One thing that became clear from the meeting is the diversity of support available across Canada. I have been developing a definition of what I consider to be basic support for research computing in the humanities:

  • Access to a social lab with specialized workstations, digitizing equipment and software. Labs with lots of computers will be underutilized (unless you use them for training) as most of us have our own laptop; what is needed is the specialized stations to support conferencing, and specialized tasks like video editing, book scanning and so on.
  • Access to digitization facilities to able to acquire evidence for research.
  • Access to support that can quickly set up basic off-the-shelf web research utilities from distribution lists, blogs to wikis.
  • Access to a virtual machine where projects can install the tools they need for specialized projects and not have to worry about standarization or conflicts with other projects. Providing humanists with a locked-down CMS which you can only use to publish static pages does not allow us to use the wealth of open source tools and languages out there to create innovative research environments. Neither should security or standardization rule any longer. Humanists should be able to get a virtual machine set up with sufficient storage for any project that has the programming support needed.
  • Finally, and most importantly, access to good advising and technical support so as to be able to develop projects, apply for funding, and get project management support without being a humanities computing expert.

ubimark.com: around the world with QR tags

Shannon sent me this link to Ubimark.com a project from Purdue that is using QR codes to enhance reading. They created an edition of Around the World in 80 Days with QR codes that allow users to get at supplemental information and social media zones. I’m not sure I like the large QR codes all over the printed page, but the idea of augmenting things easily with QR codes is a good one.

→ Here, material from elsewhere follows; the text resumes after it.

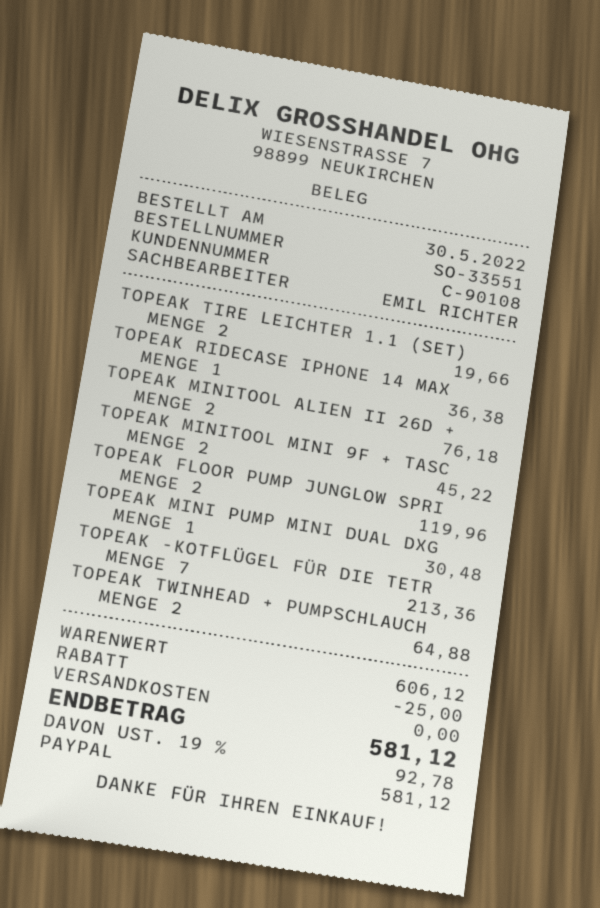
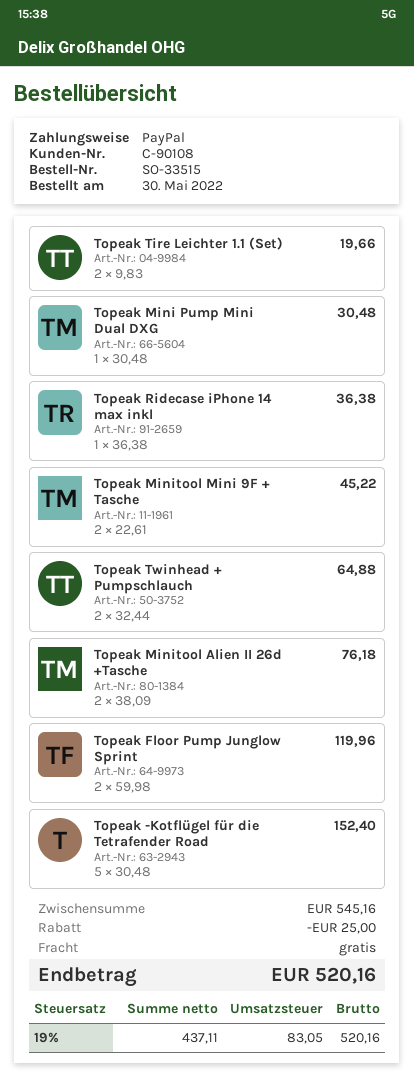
order number: SO-33551 -> SO-33515
TOPEAK -KOTFLÜGEL FÜR DIE TETR: 7 for 213.36 -> 5 for 152.40
subtotal: 606.12 -> 545.16
tax: 19% = 92.78 -> 19% = 83.05
total: 581.12 -> 520.16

Society for Digital Humanities Papers

With my graduate students and colleagues I was involved in a number of papers at the SDH-SEMI The Society for Digital Humanities / La Société pour l’Étude des Médias Interactifs conference at Congress 2010 in Montreal. They included:

  • “Exclusionary Practices: A Historical Look at Public Representations of Computers in the 1950s and Early 1960s” presented by Sophia Hoosien
  • “Before the Moments of Beginning” presented by Victoria Smith
  • I presented on “Cyberinfrastructure for Research in the Humanities: Expectations and Capacity”
  • Text Analysis for me Too: An embeddable text analysis widget” presented by Peter Organisciak
  • Daniel Sondheim talked about the interface of the citation from print to the web as part of a panel on INKE Interface Design.
  • “Theorizing Analytics” was presented by Stéfan Sinclair
  • “Academic Capacity in Canada’s Digital Humanities Community: Opportunities and Challenges” was presented by Lynne Siemens
  • “What do we say about ourselves? An analysis of the Day
    of DH 2009 data” was presented by Peter Organisciak
  • and I presented on “The Unreality of the Timeline” as part of a panel on temporal modeling at the CHA

As the papers get posted, I’ll blog them.

Historypin

Historypin is a very cool project that lets people attach their historic photographs to locations. It is a partnership with Google that allows images to be pinned on Google Street View and Google Maps.

I like the scale and ambition of this project – it invites a country to document itself. I also like the way they have captured the concept with a name (“Historypin”) and an image of the historic photo pinned over the current view.

SSHRC – Knowledge Syntheses Grants on the Digital Economy

SSHRC has just issued a call for proposals with a very short deadline (as in, proposals are due July 2nd.) See Knowledge Syntheses Grants on the Digital Economy. This is an important call because it will build a humanities and social science response to the government’s Digital Economy initiative. It is important that the arts and humanities be represented in this initiative.